For those unfamiliar with the term, short-sellers are traders who borrow stock to sell on-market. It’s a bearish bet on a stock as the aim is to buy back the stock at a lower price later to profit from the difference.
Short-sellers tend to be more sophisticated than most retail investors. This doesn’t mean they get it right most of the time, but there’s little doubt short-sellers are making a killing in this coronavirus-rocked market.
What’s notable is that these bears are increasing their attack on a number of notable ASX shares over the week ended 23 March, according to the latest data from ASIC which is always a week old.
The one that stood out for me is the Afterpay Ltd (ASX: APT) share price. Short-interest in the stock jumped by a significant 1.37 percentage points over the week to 4.85% of total shares on issue. Short-interest is the percentage of shares in a company that is short-sold.

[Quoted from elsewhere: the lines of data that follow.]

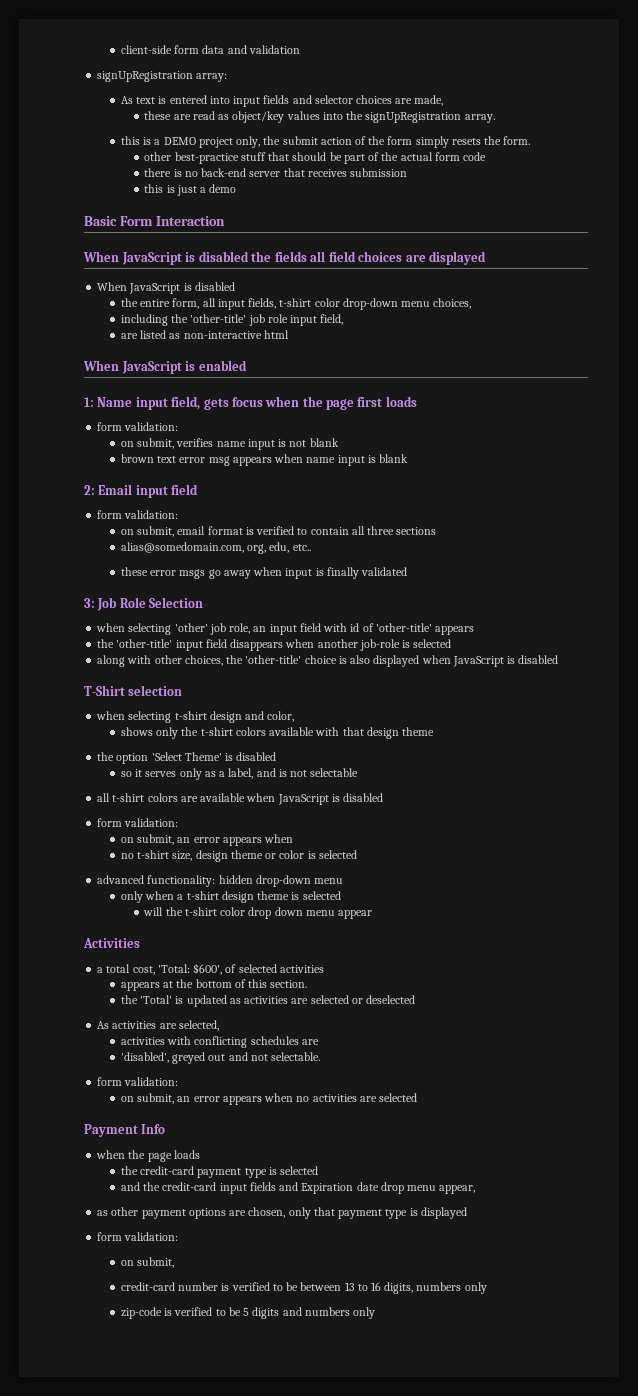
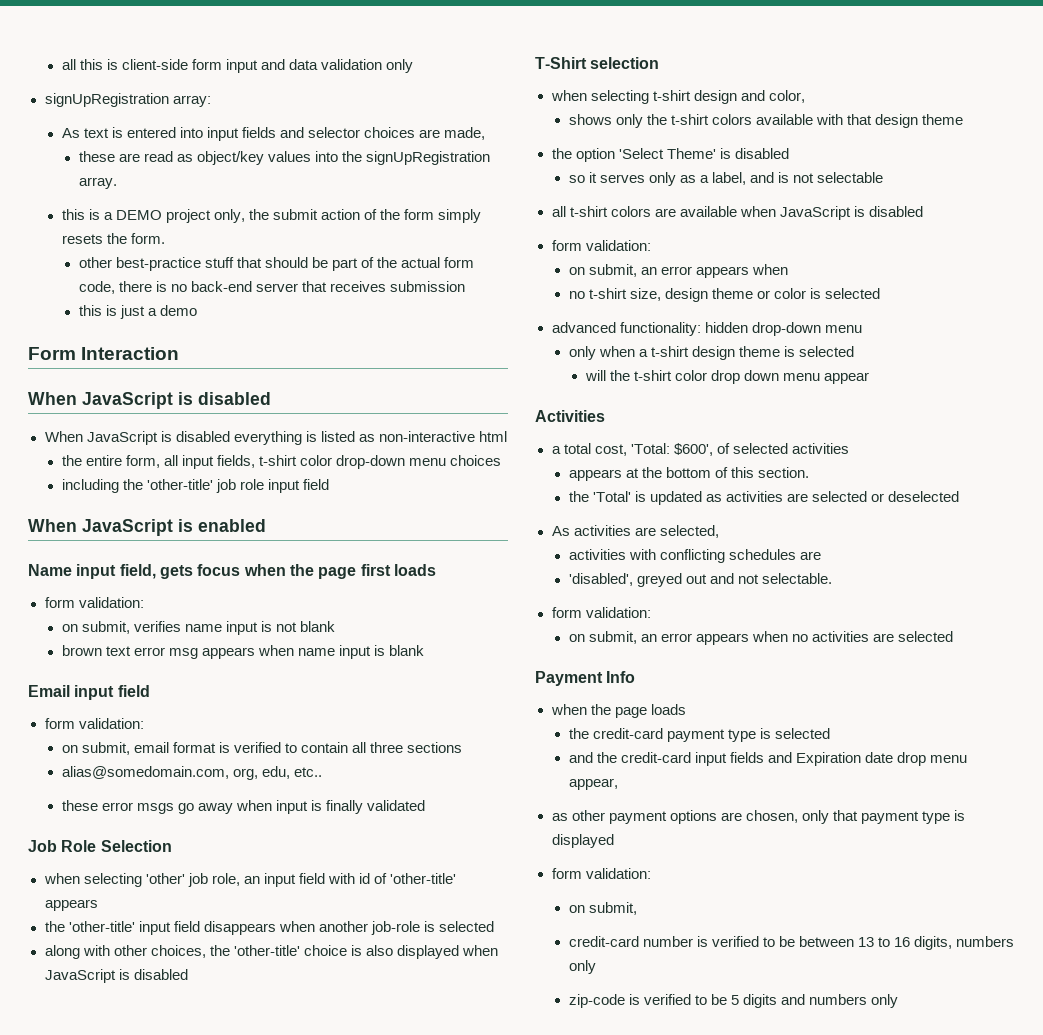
[120,45,247,54] client-side form data and -> [61,59,318,73] all this is client-side form input and data
(300, 49) none -> [386,59,414,73] only
[463,152,487,161] code // -> [78,281,115,294] code,
[84,216,117,226] Basic -> (197, 310) none
[251,251,487,265] [97,282,235,294] the fields all field choices are displayed // When JavaScript is disabled -> [44,431,507,445] // When JavaScript is disabled everything is listed as non-interactive html
[433,298,472,309] choices, -> [450,455,502,466] choices
[320,314,344,325] [120,330,289,339] field, // are listed as non-interactive html -> [302,479,329,490] field
[84,397,94,407] 1: -> (266, 525) none
[84,485,95,495] 2: -> (425, 650) none
[84,598,95,608] 3: -> (426, 805) none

This could explain the incredible surge in the Afterpay share price over the last few days. The stock jumped from a low of $8.90 on Monday to $18.52 today.

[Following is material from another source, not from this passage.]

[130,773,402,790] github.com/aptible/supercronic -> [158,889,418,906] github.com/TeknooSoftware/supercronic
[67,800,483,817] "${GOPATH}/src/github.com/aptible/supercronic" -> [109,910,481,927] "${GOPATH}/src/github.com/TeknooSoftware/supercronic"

The surge may be more to do with short-covering than investors jumping on what they consider to be a bargain buy. Short-covering refers to short-sellers buying the stock to lock in profits.
Short-covering vs. real buyers
If the jump in the Afterpay share price is due to short-covering, then the rebound is unlikely to be sustainable. We should get a better sense of this in about a week’s time.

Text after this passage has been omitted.